— Жаксылык Даулетович! — она бежала изумленная, радостная, как будто вот-вот бросится ему на шею. Но, не доходя шагов трех, остановилась и уже тише повторила: — Жаксылык Даулетович! Вы?!
Все как тогда, в то ташкентское лето. Она называла его на «вы», а он ее — на «ты». И опять они стремились друг к другу, но теперь их разделяли всего три шага и… целых пятнадцать лет. Странное чувство: встречаешься с человеком, у которого — ты убежден в этом — нужно многое спросить, многое узнать, выяснить, и еще больше рассказать ему, но вот свиделись наконец, и понимаешь, что, кроме банального «Ну как ты?», спросить-то, собственно, и нечего.
— Так ты гидролог, — констатировал он зачем-то, хоть это и так им обоим было ясно.
— А вы?
— А я теперь большой начальник. Владею землей размером если не с Бельгию, то с Люксембург — уж это точно… Ты замужем?
— Да что вы?! Кто же возьмет жену, которая будет месяцами пропадать по экспедициям и неделями не вылезать из воды? — У нее. это получилось как-то лихо, весело и беспечно. Но тут же, чуть посерьезнев, добавила: — А вы женаты, слышала.

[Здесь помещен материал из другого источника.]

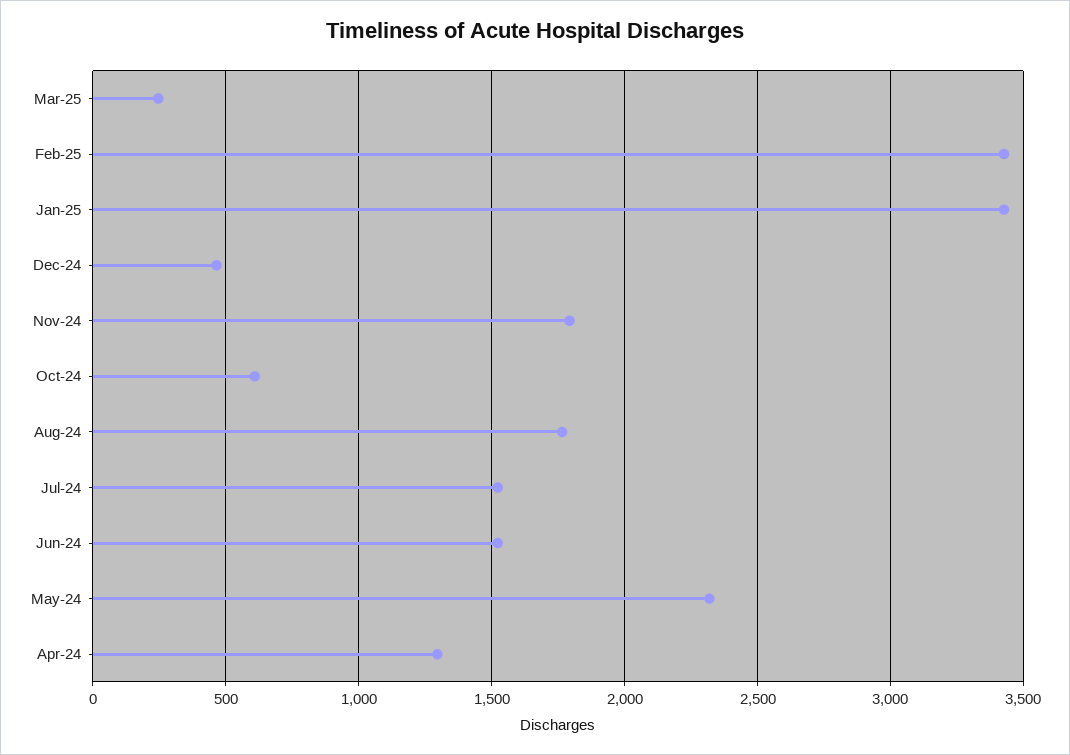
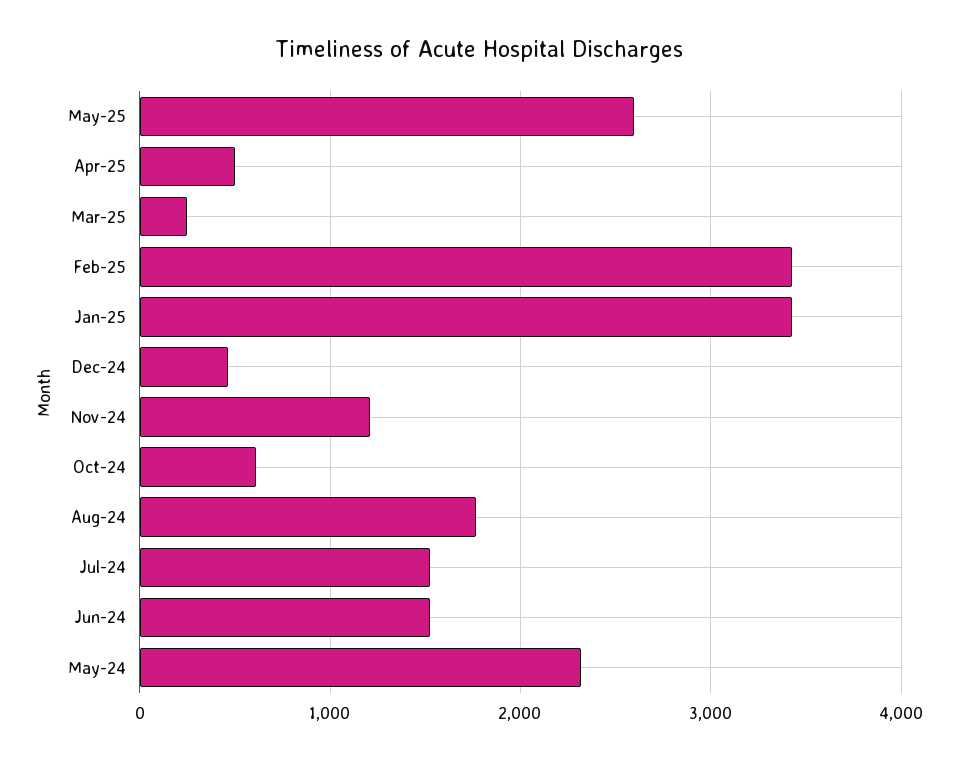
Nov-24: 1800 -> 1200
Apr-24: 1300 -> none
May-25: none -> 2600
Apr-25: none -> 500

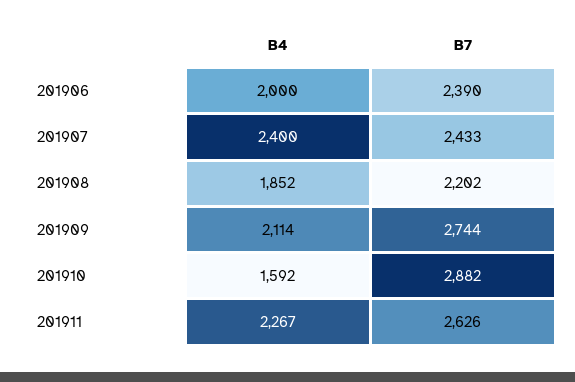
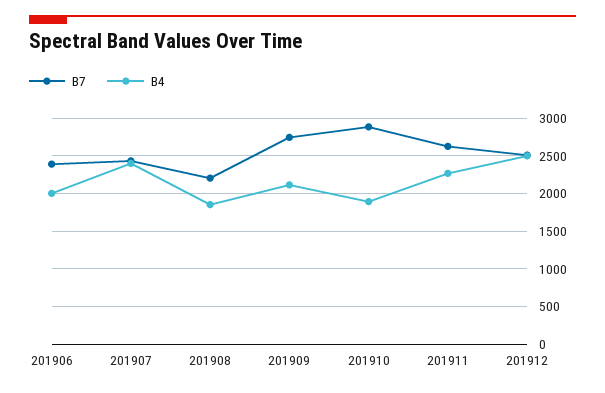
B4, 201910: 1592 -> 1900
B7, 201912: none -> 2500
B4, 201912: none -> 2500

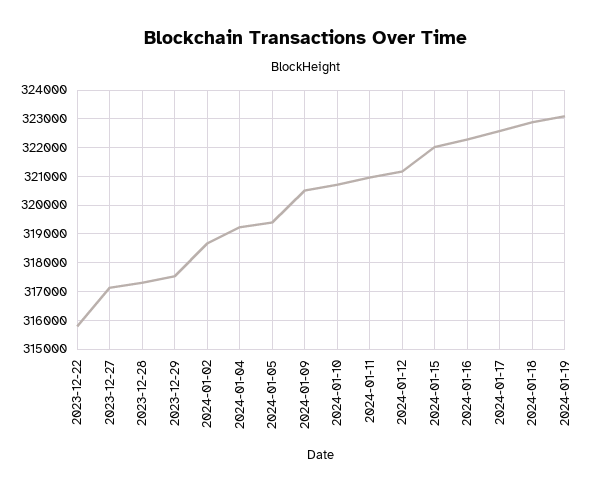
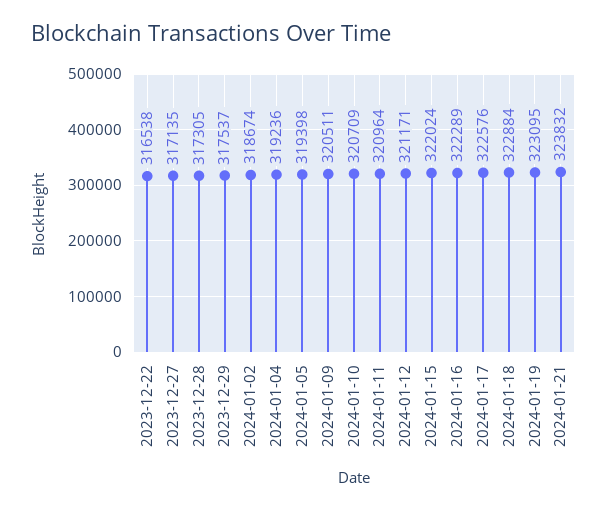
2023-12-22: 315750 -> 316538
2024-01-21: none -> 323832

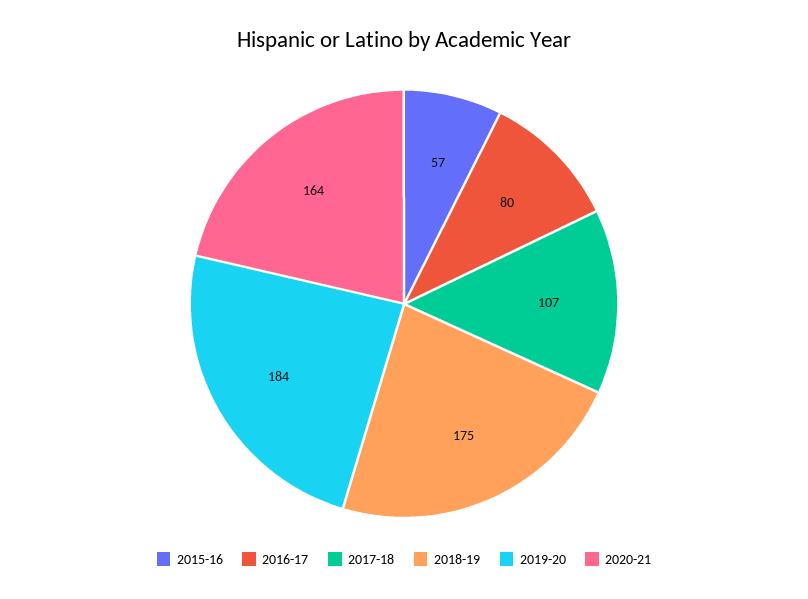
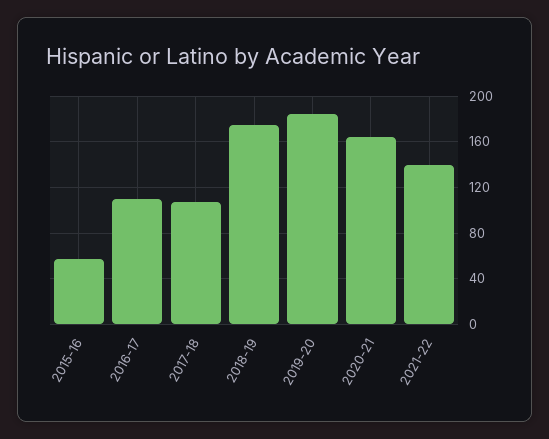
2016-17: 80 -> 110
2021-22: none -> 140

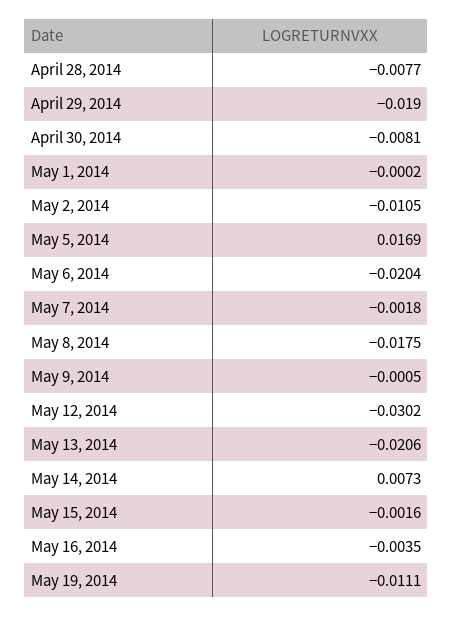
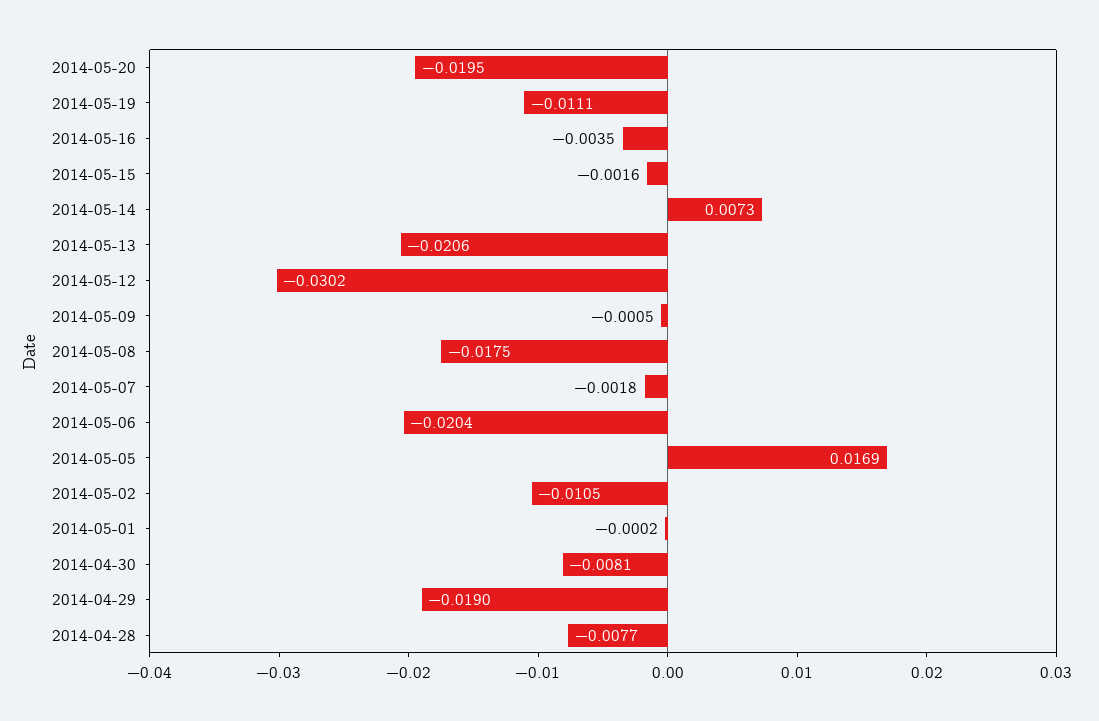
2014-05-20: none -> -0.0195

Разговор оборвался, и оба не находили связи, чтоб продлить его. Потому что пятнадцать лет, которые разделяли теперь Жаксылыка и Шарипу, протекли не мимо, не сбоку где-нибудь, а через жизнь каждого из них, и за это время человек, некогда бывший близким, мог измениться так, что от прежнего осталось лишь имя. И каждый из них понимал, что и сам-то он за тот же срок переменился — сильно или нет, судить трудно, но другому это сразу бросится в глаза и он, волей-неволей, выскажет разочарование. В такой момент двое людей, бывших когда-то близкими, боятся произошедших в них перемен, боятся не узнать друг друга, не признать того, что их связывало, сближало когда-то, боятся впечатлением минутной встречи испортить то, что пятнадцать лет хранили в душе, в памяти. Боятся. И вместо того, чтобы спросить о главном, говорят о чем-то постороннем, второстепенном. И оба понимают это, и обоим от этого становится неловко.
— Слушай, — спохватился Даулетов, — а не твоя ли статья об Аму и Арале в сегодняшней газете?
— Моя. А вы читали?
Он читал, но конечно же не подумал, что Шарипа Сержанова — это именно она, та самая Шарипа, с которой он расстался пятнадцать лет назад. Сержановы — не самая популярная фамилия в их местах, но и отнюдь не из редких; скажем, как у русских Сергеевы.
— Уж не родня ли тебе Ержан Сержанович Сержанов?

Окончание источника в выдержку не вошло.